Bringing data into BigQuery centralizes your information, but the real challenge is making that data accessible. Often, technical barriers separate the people with questions — from execs to analysts — from the answers they need.
With the Conversational Analytics API, powered by Gemini, you no longer need intricate systems to get insights. The API is engineered to help you build context-aware agents that can understand natural language, query your BigQuery data, and deliver answers in text, tables, and visual charts.
Now, you can build any solution that can interface with the API. For example, you can integrate it with the Agent Development Kit (ADK) to build a multi-agent systems, or to implement these data strategies:
- Self-service triage for operations: Give teams like Support and Sales an agent that answers data questions instantly. Instead of filing a ticket to ask, “Why did signups drop last week?”, they get the answer immediately.
- Differentiate your SaaS product: Differentiate your platform by embedding a powerful chat interface directly into your platform.
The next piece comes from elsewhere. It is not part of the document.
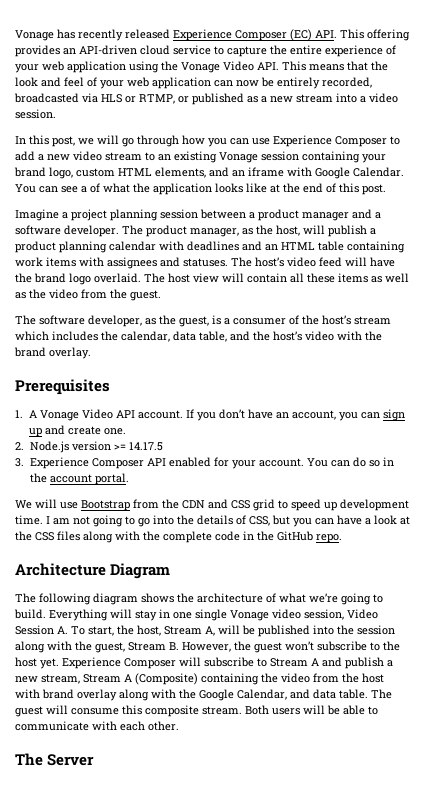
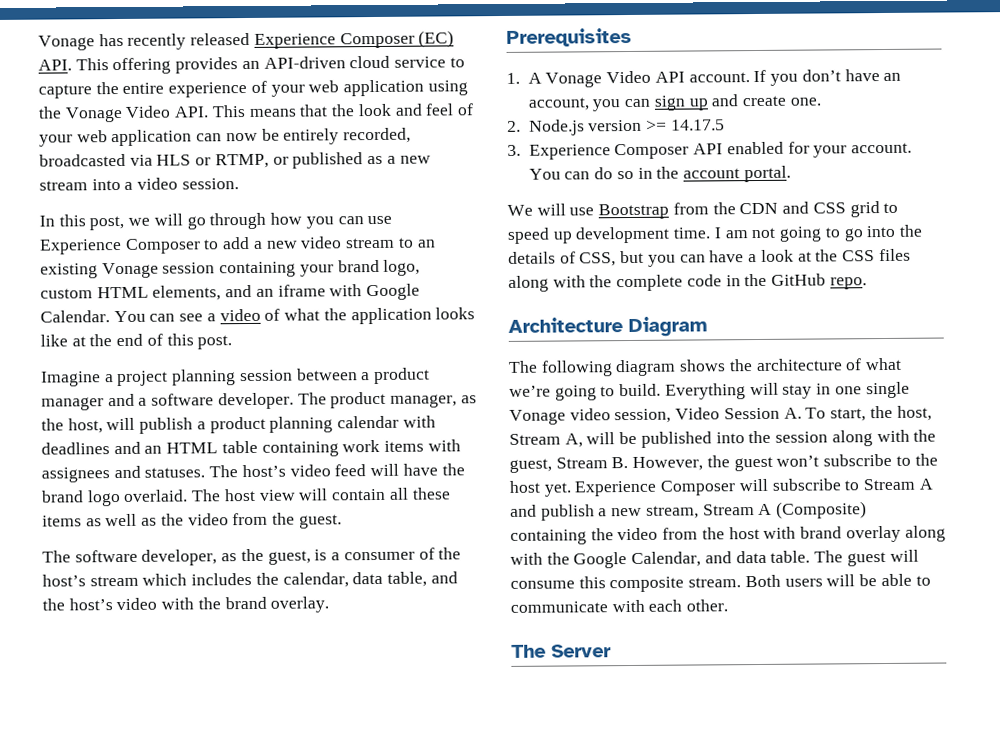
- You can see a of what the application looks like at the end of this post.
+ You can see a video of what the application looks like at the end of this post.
Let your customers query and visualize their own usage data using plain English.
- Dynamic reporting: Move beyond static PDFs. Automate the core reporting function and enable stakeholders to ask nuanced, follow-up questions for deeper investigation, effectively replacing report versions with real-time conversation.
In this post, we’ll share ways to build a conversational agent in BigQuery using the Conversational Analytics API.
Step One: Configure and create the agent
The deployment of a Data Analytics Agent involves configuring its access, context, and environment before making the final creation call.
In our included example, the Python SDK is used, but the Conversational Analytics API supports many other languages, depending on your preference and environment.
Initialize the client and define BigQuery sources
Begin by instantiating the necessary client (DataAgentServiceClient) to interact with the API. This client is used in conjunction with explicit BigQueryTableReference objects, which authorize the agent’s access to specific tables (defined by project_id, dataset_id, and table_id). These individual references are then aggregated into a DatasourceReferences object under the bq field.